Set the data down again, exactly as it appears below.

══ Supplied entries

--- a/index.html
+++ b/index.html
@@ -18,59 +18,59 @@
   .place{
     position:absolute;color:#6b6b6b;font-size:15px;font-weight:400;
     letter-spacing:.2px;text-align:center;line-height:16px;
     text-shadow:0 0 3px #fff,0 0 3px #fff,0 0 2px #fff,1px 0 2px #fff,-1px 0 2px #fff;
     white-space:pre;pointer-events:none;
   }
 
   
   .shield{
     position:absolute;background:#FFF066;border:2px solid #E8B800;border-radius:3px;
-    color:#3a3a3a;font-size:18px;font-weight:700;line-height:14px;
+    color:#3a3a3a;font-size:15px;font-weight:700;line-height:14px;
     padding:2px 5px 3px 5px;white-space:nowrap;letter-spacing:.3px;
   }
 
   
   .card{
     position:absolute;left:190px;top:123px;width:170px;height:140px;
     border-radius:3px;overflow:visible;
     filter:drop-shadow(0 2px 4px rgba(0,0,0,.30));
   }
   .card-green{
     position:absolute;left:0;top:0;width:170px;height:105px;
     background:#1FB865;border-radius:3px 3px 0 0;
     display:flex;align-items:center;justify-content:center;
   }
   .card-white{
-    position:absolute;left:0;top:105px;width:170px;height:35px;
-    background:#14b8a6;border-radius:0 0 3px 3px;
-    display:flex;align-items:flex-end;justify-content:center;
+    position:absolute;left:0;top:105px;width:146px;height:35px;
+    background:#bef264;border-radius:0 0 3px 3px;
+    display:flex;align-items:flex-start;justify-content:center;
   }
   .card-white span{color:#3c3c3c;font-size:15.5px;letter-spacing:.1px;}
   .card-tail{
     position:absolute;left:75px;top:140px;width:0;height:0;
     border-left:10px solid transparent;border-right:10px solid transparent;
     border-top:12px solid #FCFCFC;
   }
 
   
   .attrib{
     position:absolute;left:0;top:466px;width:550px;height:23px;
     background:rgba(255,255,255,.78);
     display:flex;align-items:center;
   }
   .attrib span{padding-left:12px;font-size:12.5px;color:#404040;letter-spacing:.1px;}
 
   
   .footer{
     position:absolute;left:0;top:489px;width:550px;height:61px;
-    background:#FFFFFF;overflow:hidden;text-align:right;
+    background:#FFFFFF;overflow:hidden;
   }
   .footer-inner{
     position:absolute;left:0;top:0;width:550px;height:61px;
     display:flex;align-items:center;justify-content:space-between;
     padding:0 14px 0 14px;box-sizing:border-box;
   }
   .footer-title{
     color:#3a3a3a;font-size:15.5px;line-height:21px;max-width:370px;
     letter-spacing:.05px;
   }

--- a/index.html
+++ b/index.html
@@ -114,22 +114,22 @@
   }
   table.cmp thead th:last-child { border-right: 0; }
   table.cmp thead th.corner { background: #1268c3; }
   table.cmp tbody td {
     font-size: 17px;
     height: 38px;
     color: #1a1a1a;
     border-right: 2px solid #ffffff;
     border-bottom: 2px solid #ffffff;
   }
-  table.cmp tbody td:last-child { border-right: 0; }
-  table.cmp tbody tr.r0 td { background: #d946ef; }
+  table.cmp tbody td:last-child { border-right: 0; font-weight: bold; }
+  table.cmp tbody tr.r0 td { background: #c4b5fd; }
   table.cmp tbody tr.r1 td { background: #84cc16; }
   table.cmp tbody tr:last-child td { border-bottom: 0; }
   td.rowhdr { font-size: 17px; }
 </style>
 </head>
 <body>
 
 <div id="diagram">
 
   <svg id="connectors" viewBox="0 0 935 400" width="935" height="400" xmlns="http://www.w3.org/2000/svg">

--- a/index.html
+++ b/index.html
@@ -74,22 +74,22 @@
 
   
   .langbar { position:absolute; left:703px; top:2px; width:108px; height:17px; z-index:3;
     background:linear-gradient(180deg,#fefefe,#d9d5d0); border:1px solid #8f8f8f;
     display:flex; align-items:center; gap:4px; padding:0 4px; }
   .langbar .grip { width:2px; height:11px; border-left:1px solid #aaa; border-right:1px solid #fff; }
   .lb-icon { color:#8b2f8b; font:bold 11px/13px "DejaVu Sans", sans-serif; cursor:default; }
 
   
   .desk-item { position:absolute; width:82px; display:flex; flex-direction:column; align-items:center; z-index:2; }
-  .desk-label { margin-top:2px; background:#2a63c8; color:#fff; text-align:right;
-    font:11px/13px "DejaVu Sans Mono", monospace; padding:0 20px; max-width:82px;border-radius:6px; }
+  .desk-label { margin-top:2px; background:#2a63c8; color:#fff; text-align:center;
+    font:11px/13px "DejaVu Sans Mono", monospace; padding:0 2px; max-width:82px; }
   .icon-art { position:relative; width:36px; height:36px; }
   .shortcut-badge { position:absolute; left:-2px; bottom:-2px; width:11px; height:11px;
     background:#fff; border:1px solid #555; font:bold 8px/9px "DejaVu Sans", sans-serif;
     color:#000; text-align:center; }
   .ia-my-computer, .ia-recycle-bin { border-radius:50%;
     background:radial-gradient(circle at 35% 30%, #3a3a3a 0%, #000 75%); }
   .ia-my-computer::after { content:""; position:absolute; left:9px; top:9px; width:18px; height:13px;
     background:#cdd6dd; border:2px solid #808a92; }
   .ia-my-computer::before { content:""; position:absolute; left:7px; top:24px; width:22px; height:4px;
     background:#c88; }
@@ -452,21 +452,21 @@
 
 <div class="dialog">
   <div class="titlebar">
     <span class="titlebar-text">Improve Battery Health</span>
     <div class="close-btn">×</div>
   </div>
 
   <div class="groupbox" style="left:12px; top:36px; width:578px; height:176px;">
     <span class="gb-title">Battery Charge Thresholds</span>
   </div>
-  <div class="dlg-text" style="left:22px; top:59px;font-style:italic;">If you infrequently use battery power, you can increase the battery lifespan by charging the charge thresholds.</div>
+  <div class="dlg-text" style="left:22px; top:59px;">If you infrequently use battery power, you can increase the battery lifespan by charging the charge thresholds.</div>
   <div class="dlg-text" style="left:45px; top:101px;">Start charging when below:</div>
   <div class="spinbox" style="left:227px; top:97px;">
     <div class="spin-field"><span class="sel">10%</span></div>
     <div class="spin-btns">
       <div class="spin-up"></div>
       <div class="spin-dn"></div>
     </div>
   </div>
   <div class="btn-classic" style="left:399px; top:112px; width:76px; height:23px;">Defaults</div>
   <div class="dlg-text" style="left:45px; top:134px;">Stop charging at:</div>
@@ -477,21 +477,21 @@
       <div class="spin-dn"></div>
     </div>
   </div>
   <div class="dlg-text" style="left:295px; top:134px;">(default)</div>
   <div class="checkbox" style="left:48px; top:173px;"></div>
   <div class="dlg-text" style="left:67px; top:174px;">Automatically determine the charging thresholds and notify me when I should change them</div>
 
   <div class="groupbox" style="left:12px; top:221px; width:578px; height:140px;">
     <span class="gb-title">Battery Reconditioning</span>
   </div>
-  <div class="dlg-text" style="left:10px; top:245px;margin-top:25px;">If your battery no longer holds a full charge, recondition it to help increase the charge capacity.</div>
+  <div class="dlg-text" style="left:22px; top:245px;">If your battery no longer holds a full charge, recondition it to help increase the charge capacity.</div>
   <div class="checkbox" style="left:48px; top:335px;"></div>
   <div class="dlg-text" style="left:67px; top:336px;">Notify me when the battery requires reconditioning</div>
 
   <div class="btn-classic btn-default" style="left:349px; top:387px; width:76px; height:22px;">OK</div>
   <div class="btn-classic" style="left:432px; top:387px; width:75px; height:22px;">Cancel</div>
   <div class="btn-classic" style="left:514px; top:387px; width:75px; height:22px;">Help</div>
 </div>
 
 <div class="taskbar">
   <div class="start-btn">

════

→ Task output
--- a/index.html
+++ b/index.html
@@ -18,59 +18,59 @@
   .place{
     position:absolute;color:#6b6b6b;font-size:15px;font-weight:400;
     letter-spacing:.2px;text-align:center;line-height:16px;
     text-shadow:0 0 3px #fff,0 0 3px #fff,0 0 2px #fff,1px 0 2px #fff,-1px 0 2px #fff;
     white-space:pre;pointer-events:none;
   }
 
   
   .shield{
     position:absolute;background:#FFF066;border:2px solid #E8B800;border-radius:3px;
-    color:#3a3a3a;font-size:18px;font-weight:700;line-height:14px;
+    color:#3a3a3a;font-size:15px;font-weight:700;line-height:14px;
     padding:2px 5px 3px 5px;white-space:nowrap;letter-spacing:.3px;
   }
 
   
   .card{
     position:absolute;left:190px;top:123px;width:170px;height:140px;
     border-radius:3px;overflow:visible;
     filter:drop-shadow(0 2px 4px rgba(0,0,0,.30));
   }
   .card-green{
     position:absolute;left:0;top:0;width:170px;height:105px;
     background:#1FB865;border-radius:3px 3px 0 0;
     display:flex;align-items:center;justify-content:center;
   }
   .card-white{
-    position:absolute;left:0;top:105px;width:170px;height:35px;
-    background:#14b8a6;border-radius:0 0 3px 3px;
-    display:flex;align-items:flex-end;justify-content:center;
+    position:absolute;left:0;top:105px;width:146px;height:35px;
+    background:#bef264;border-radius:0 0 3px 3px;
+    display:flex;align-items:flex-start;justify-content:center;
   }
   .card-white span{color:#3c3c3c;font-size:15.5px;letter-spacing:.1px;}
   .card-tail{
     position:absolute;left:75px;top:140px;width:0;height:0;
     border-left:10px solid transparent;border-right:10px solid transparent;
     border-top:12px solid #FCFCFC;
   }
 
   
   .attrib{
     position:absolute;left:0;top:466px;width:550px;height:23px;
     background:rgba(255,255,255,.78);
     display:flex;align-items:center;
   }
   .attrib span{padding-left:12px;font-size:12.5px;color:#404040;letter-spacing:.1px;}
 
   
   .footer{
     position:absolute;left:0;top:489px;width:550px;height:61px;
-    background:#FFFFFF;overflow:hidden;text-align:right;
+    background:#FFFFFF;overflow:hidden;
   }
   .footer-inner{
     position:absolute;left:0;top:0;width:550px;height:61px;
     display:flex;align-items:center;justify-content:space-between;
     padding:0 14px 0 14px;box-sizing:border-box;
   }
   .footer-title{
     color:#3a3a3a;font-size:15.5px;line-height:21px;max-width:370px;
     letter-spacing:.05px;
   }

--- a/index.html
+++ b/index.html
@@ -114,22 +114,22 @@
   }
   table.cmp thead th:last-child { border-right: 0; }
   table.cmp thead th.corner { background: #1268c3; }
   table.cmp tbody td {
     font-size: 17px;
     height: 38px;
     color: #1a1a1a;
     border-right: 2px solid #ffffff;
     border-bottom: 2px solid #ffffff;
   }
-  table.cmp tbody td:last-child { border-right: 0; }
-  table.cmp tbody tr.r0 td { background: #d946ef; }
+  table.cmp tbody td:last-child { border-right: 0; font-weight: bold; }
+  table.cmp tbody tr.r0 td { background: #c4b5fd; }
   table.cmp tbody tr.r1 td { background: #84cc16; }
   table.cmp tbody tr:last-child td { border-bottom: 0; }
   td.rowhdr { font-size: 17px; }
 </style>
 </head>
 <body>
 
 <div id="diagram">
 
   <svg id="connectors" viewBox="0 0 935 400" width="935" height="400" xmlns="http://www.w3.org/2000/svg">

--- a/index.html
+++ b/index.html
@@ -74,22 +74,22 @@
 
   
   .langbar { position:absolute; left:703px; top:2px; width:108px; height:17px; z-index:3;
     background:linear-gradient(180deg,#fefefe,#d9d5d0); border:1px solid #8f8f8f;
     display:flex; align-items:center; gap:4px; padding:0 4px; }
   .langbar .grip { width:2px; height:11px; border-left:1px solid #aaa; border-right:1px solid #fff; }
   .lb-icon { color:#8b2f8b; font:bold 11px/13px "DejaVu Sans", sans-serif; cursor:default; }
 
   
   .desk-item { position:absolute; width:82px; display:flex; flex-direction:column; align-items:center; z-index:2; }
-  .desk-label { margin-top:2px; background:#2a63c8; color:#fff; text-align:right;
-    font:11px/13px "DejaVu Sans Mono", monospace; padding:0 20px; max-width:82px;border-radius:6px; }
+  .desk-label { margin-top:2px; background:#2a63c8; color:#fff; text-align:center;
+    font:11px/13px "DejaVu Sans Mono", monospace; padding:0 2px; max-width:82px; }
   .icon-art { position:relative; width:36px; height:36px; }
   .shortcut-badge { position:absolute; left:-2px; bottom:-2px; width:11px; height:11px;
     background:#fff; border:1px solid #555; font:bold 8px/9px "DejaVu Sans", sans-serif;
     color:#000; text-align:center; }
   .ia-my-computer, .ia-recycle-bin { border-radius:50%;
     background:radial-gradient(circle at 35% 30%, #3a3a3a 0%, #000 75%); }
   .ia-my-computer::after { content:""; position:absolute; left:9px; top:9px; width:18px; height:13px;
     background:#cdd6dd; border:2px solid #808a92; }
   .ia-my-computer::before { content:""; position:absolute; left:7px; top:24px; width:22px; height:4px;
     background:#c88; }
@@ -452,21 +452,21 @@
 
 <div class="dialog">
   <div class="titlebar">
     <span class="titlebar-text">Improve Battery Health</span>
     <div class="close-btn">×</div>
   </div>
 
   <div class="groupbox" style="left:12px; top:36px; width:578px; height:176px;">
     <span class="gb-title">Battery Charge Thresholds</span>
   </div>
-  <div class="dlg-text" style="left:22px; top:59px;font-style:italic;">If you infrequently use battery power, you can increase the battery lifespan by charging the charge thresholds.</div>
+  <div class="dlg-text" style="left:22px; top:59px;">If you infrequently use battery power, you can increase the battery lifespan by charging the charge thresholds.</div>
   <div class="dlg-text" style="left:45px; top:101px;">Start charging when below:</div>
   <div class="spinbox" style="left:227px; top:97px;">
     <div class="spin-field"><span class="sel">10%</span></div>
     <div class="spin-btns">
       <div class="spin-up"></div>
       <div class="spin-dn"></div>
     </div>
   </div>
   <div class="btn-classic" style="left:399px; top:112px; width:76px; height:23px;">Defaults</div>
   <div class="dlg-text" style="left:45px; top:134px;">Stop charging at:</div>
@@ -477,21 +477,21 @@
       <div class="spin-dn"></div>
     </div>
   </div>
   <div class="dlg-text" style="left:295px; top:134px;">(default)</div>
   <div class="checkbox" style="left:48px; top:173px;"></div>
   <div class="dlg-text" style="left:67px; top:174px;">Automatically determine the charging thresholds and notify me when I should change them</div>
 
   <div class="groupbox" style="left:12px; top:221px; width:578px; height:140px;">
     <span class="gb-title">Battery Reconditioning</span>
   </div>
-  <div class="dlg-text" style="left:10px; top:245px;margin-top:25px;">If your battery no longer holds a full charge, recondition it to help increase the charge capacity.</div>
+  <div class="dlg-text" style="left:22px; top:245px;">If your battery no longer holds a full charge, recondition it to help increase the charge capacity.</div>
   <div class="checkbox" style="left:48px; top:335px;"></div>
   <div class="dlg-text" style="left:67px; top:336px;">Notify me when the battery requires reconditioning</div>
 
   <div class="btn-classic btn-default" style="left:349px; top:387px; width:76px; height:22px;">OK</div>
   <div class="btn-classic" style="left:432px; top:387px; width:75px; height:22px;">Cancel</div>
   <div class="btn-classic" style="left:514px; top:387px; width:75px; height:22px;">Help</div>
 </div>
 
 <div class="taskbar">
   <div class="start-btn">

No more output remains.